Most organizations see great value in planning for the future. Time is often spent on developing both long-term strategic plans as well as yearly actionable business plans. If you are an organization that owns your own facility, one piece that is often missing from the planning process is taking the time to understand how the facility supports your current needs or how it will address your changing needs as you look toward the future.

Two of my favorite tools we use to support our Owners are Facility Assessments and Master Planning Processes. Taking the time to review and understand the current state of your facility can save you from making costly mistakes for the future.

What is a Facility Assessment?

A facility assessment looks at the existing conditions of your building: site, building envelope, interiors, mechanical systems, etc. It identifies any code or accessibility issues as well as areas needing updating or repairs. It then assigns a cost to fix the deficiency and allows you to update the assessment as improvements are made.

The benefits of a Facility Assessment:

  • Comprehensive understanding of current building, site, and system conditions
  • Detailed maintenance plan with anticipated costs and estimated life expectancy i.e. replacing an aging roof or mechanical system
  • Awareness of any code violations that could affect the health, safety, and welfare of the people using your facility

What is a Master Plan?

A Master Plan will look at how your facility supports your organization’s mission and goals. It identifies how the space currently addresses your needs and how to accommodate new growth initiatives. If necessary, it will outline what renovations or additions should be made, along with the associated costs and schedule.

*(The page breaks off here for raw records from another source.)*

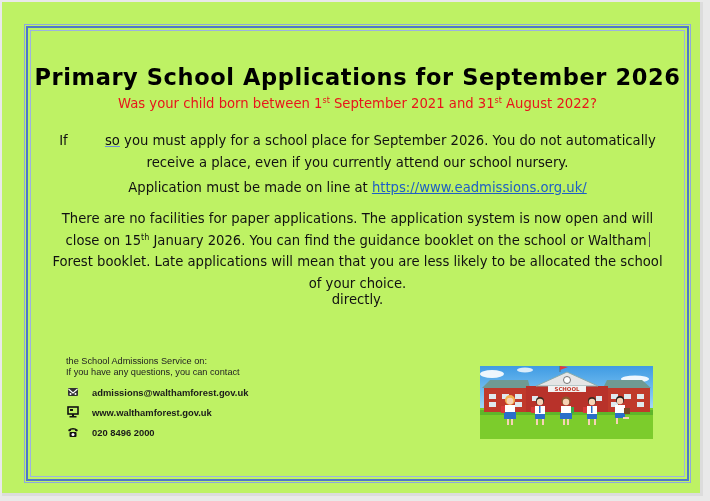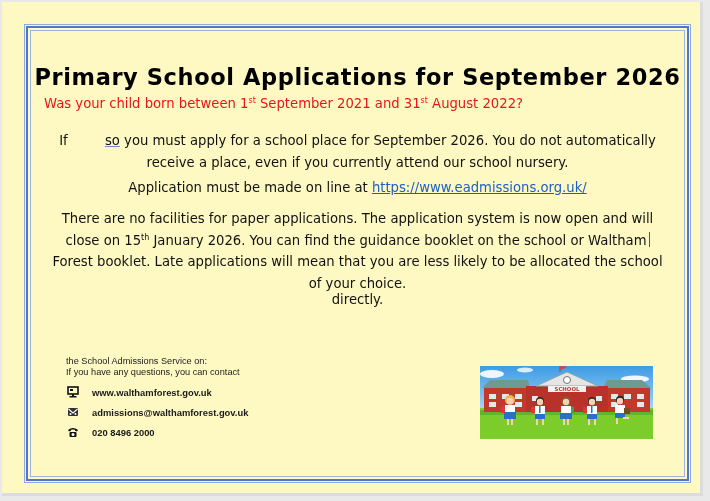"Primary School Applications for" .page { background: #fef9c3 -> #bef264 }
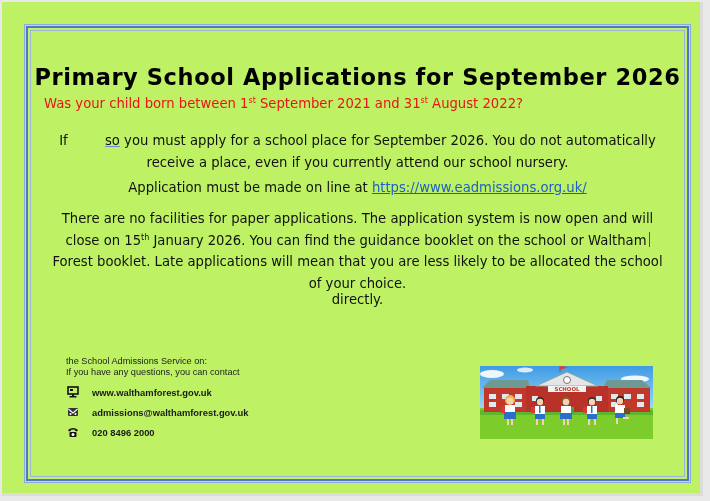"Was your child born between" .subtitle { left: 12px -> 0; text-align: left -> center }
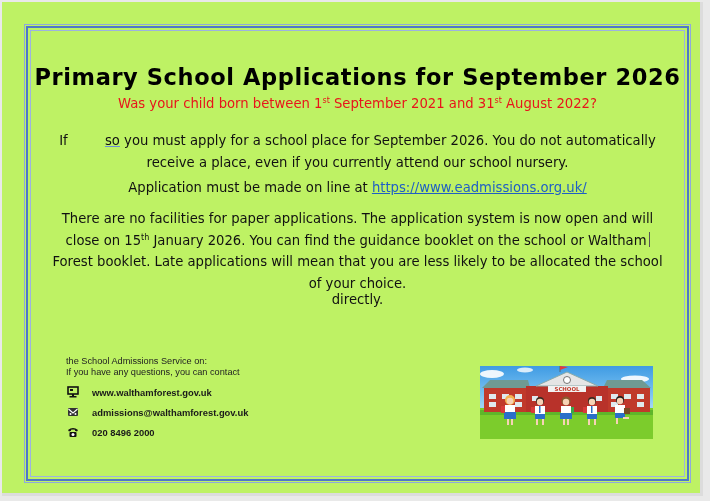"www.walthamforest.gov.uk" div.contact-row { order: before "admissions@walthamforest.gov.uk" -> after "admissions@walthamforest.gov.uk" }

The benefits of a Master Plan:

  • Compares your current program offerings and space allocation to future plans identifying what growth is needed to support new initiatives
  • Outline a plan for future needs and growth
  • Includes an opinion of probable construction cost to allow your organization to outline your funding needs

Some building improvement items can be costly. Getting these in your budget early helps with planning and funding so you do not get caught by surprise with high ticket items. Not to mention the additional cost of redoing work if it has already been built. For example, placing new mechanical equipment right where the new addition wants to go.

When organizations use these tools it not only helps plan for the future, but allows others to clearly understand where you are going. Utilizing a Facility Assessment and Master Plan outlines the plans and financial impact that you can share with donors, grantors, and the community. Giving you the tools to bring others along as you move to align your facility with your goals and strategic plan.

Reach out to us and see how we can help you plan for your future.

A Word from our Owners – The Salvation Army Indiana Division

Majors Bob and Collette WebsterMajor Bob Webster – Divisional Commander, The Salvation Army Indiana Division

Major Robert Webster is a graduate of Asbury College with a degree in physical education and recreation. He also holds a Masters of Ministry degree from Olivet Nazarene University. Prior to becoming a Salvation Army officer, he worked as a physical education teacher for the Tampa, FL public school system and as a Community Center and Recreation Director in Atlanta and Indianapolis.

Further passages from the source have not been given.